LONDON (Reuters) - Three months into an emerging market rally, investors are still waiting for the uptick in growth and exports needed to keep the rebound from fizzling out.
So far, the rally has been about investment funds re-positioning after long avoiding what are markets with a track record for volatility. Now they are closing their eyes to a dour economic picture and betting long-term valuations are cheap enough to warrant some exposure.
But after a horrific 2015 and a new year meltdown transformed into double-digit returns for bonds year-to-date and an 8 percent gain for emerging equities, evidence of economic recovery remains the missing link (reut.rs/1Rx8jLT)
Bank of America Merrill Lynch is the latest to turn positive, advising clients on Tuesday to “get off the fence” and buy emerging equities.
The big question is whether this can last.
Some reckon not, arguing gains are driven primarily by U.S. Federal Reserve backpedaling on interest rates, giving temporary relief to developing economies by deflating the dollar and spurring a commodity price recovery.
Yet stubbornly weak growth in the developing world will hobble emerging equity markets in time, they argue.
The International Monetary Fund recently cut 2016 growth forecasts for developing countries to 4.1 percent. But for the 19 biggest emerging economies, the average growth rate is worse, standing 1.6 percent above that of developed peers, the narrowest gap in 16 years, according to UBS research.
In 2009, this premium was 7.5 percent, UBS says, noting strong correlation between the growth gap and capital flows to emerging markets.
What’s more, investors have seen this kind of bear market rally before. Morgan Stanley identifies this as the ninth “counter-trend” rally since emerging equities turned negative in late 2010.
“Pretty much every year you get a fairly significant rally in emerging markets.

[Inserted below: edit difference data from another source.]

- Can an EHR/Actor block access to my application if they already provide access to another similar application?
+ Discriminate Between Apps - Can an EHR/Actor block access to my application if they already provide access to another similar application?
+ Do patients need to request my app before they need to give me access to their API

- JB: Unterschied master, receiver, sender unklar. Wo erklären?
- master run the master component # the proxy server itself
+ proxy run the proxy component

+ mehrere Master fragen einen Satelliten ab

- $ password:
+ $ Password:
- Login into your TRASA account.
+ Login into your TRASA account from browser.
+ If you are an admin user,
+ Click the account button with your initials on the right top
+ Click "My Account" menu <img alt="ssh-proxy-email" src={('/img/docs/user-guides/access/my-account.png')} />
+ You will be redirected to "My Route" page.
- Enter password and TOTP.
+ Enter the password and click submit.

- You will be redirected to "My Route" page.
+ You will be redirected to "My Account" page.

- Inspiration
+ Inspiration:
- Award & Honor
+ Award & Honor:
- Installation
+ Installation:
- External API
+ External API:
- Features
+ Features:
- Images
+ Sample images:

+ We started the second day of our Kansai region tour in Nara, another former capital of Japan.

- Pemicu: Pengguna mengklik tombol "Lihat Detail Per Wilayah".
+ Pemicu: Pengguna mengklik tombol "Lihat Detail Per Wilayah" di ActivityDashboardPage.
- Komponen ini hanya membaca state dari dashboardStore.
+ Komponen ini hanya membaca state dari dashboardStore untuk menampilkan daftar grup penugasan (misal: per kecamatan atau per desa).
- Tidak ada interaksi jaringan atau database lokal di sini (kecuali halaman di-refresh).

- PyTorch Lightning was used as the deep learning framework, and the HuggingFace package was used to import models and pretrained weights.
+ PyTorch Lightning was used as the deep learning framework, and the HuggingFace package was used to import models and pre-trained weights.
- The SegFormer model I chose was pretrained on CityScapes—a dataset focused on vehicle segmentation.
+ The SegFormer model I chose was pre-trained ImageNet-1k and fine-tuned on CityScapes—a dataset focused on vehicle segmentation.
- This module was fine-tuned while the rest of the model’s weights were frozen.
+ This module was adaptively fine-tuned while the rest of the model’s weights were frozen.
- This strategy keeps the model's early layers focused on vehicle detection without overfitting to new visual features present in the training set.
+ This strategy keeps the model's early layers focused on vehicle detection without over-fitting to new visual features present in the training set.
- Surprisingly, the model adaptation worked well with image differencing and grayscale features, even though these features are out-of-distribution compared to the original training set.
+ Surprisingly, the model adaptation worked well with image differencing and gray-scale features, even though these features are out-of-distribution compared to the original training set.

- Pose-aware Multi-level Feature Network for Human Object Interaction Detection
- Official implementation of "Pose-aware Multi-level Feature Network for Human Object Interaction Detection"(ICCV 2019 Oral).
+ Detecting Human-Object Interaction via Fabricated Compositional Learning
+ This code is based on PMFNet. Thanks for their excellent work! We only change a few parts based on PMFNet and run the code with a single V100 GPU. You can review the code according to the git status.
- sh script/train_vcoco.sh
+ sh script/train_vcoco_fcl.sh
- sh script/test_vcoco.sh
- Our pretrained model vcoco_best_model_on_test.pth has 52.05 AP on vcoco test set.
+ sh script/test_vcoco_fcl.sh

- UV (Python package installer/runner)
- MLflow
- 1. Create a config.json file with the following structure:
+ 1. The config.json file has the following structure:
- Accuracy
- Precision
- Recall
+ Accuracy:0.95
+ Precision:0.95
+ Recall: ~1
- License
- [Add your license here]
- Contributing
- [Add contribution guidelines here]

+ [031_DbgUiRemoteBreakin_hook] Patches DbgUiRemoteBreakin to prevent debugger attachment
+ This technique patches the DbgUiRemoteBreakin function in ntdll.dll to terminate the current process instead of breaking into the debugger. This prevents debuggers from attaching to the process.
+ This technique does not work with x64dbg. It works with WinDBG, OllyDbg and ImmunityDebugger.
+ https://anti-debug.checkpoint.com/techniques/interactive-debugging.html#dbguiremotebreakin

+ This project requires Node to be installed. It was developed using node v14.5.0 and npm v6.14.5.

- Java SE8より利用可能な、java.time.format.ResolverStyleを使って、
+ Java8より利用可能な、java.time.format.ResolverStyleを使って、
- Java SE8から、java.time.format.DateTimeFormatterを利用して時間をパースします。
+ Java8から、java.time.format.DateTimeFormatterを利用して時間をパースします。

It happened from the start of 2014, and from March 2015 ... The trough-to-peak rally in 2014 was 22.5 percent, and so far this year we have had about 22.5 percent,” said Will Ballard, a fund manager at Aviva Investors.
But there are some positive signs in subsets of the emerging universe. With a basket of countries tracked by the Institute of International Finance, March growth quickened to an eight-month high of 3.3 percent.
The picture on trade, emerging markets’ lifeblood, may also finally be improving - or at least deteriorating at a slower pace. Emerging exports declined 7.2 percent year-on-year in dollar terms in February, the smallest fall in 12 months, Capital Economics estimated.
And although Chinese first quarter economic growth came in at its slowest since 2009 at 6.7 pct, loans, retail sales and industrial output were better than forecast.
“This year’s rally is because of things that didn’t happen. The Chinese economy didn’t fall off a cliff and there hasn’t been an emerging market crisis as people expected,” said William Jackson at Capital Economics.
In the words of UBS analysts, emerging economic data still “fails to back sentiment”, above all on trade. The ratio of global trade growth in volume terms versus economic output averages 1.07 these days, versus 1.6 in the mid-2000s and 2.2 in the 1990s. Slower Chinese and Western demand are to blame.
In dollars, emerging exports are declining by 10 percent annually, they calculate.
“We see this change as structural, and have consistently argued that emerging assets are wrongly assessed as being cheap because this change is not being incorporated into fair value models,” UBS said.
It's mainly the historically low valuations after five years of underperformance that have been luring investors - MSCI's emerging equity index trades at a roughly 25 percent discount to developed peers: link.reuters.com/rut87v
But discounts are narrowing. Brazilian stocks’ 33 percent rally this year leaves them trading at 12 times forward earnings, well above historical averages despite messy domestic politics and an economy shrinking up to 4 percent this year.
“If you look at the underlying state of the economy, it’s in absolutely terrible shape. You’ve seen multiple expansion but there’s no sign that earnings will support that higher multiple,” Aviva’s Ballard said.
Emerging earnings overall are headed for a fifth year in recession, Morgan Stanley says, predicting a 7 percent drop in 2016.
Still, the sector increasingly has fans.
Devan Kaloo, head of emerging equities at Aberdeen Asset Management, says that while EM earnings slipped 3 percent last year in dollar terms, they grew 10 percent in local currency once resource companies are stripped out.
And BAML argues that 40 percent of emerging currencies are at their most competitive levels ever in trade-weighted terms and this should presage at least some export and trade benefits.
It added: “Our analysts are more bullish than... the consensus on emerging earnings growth for the first time in five years.”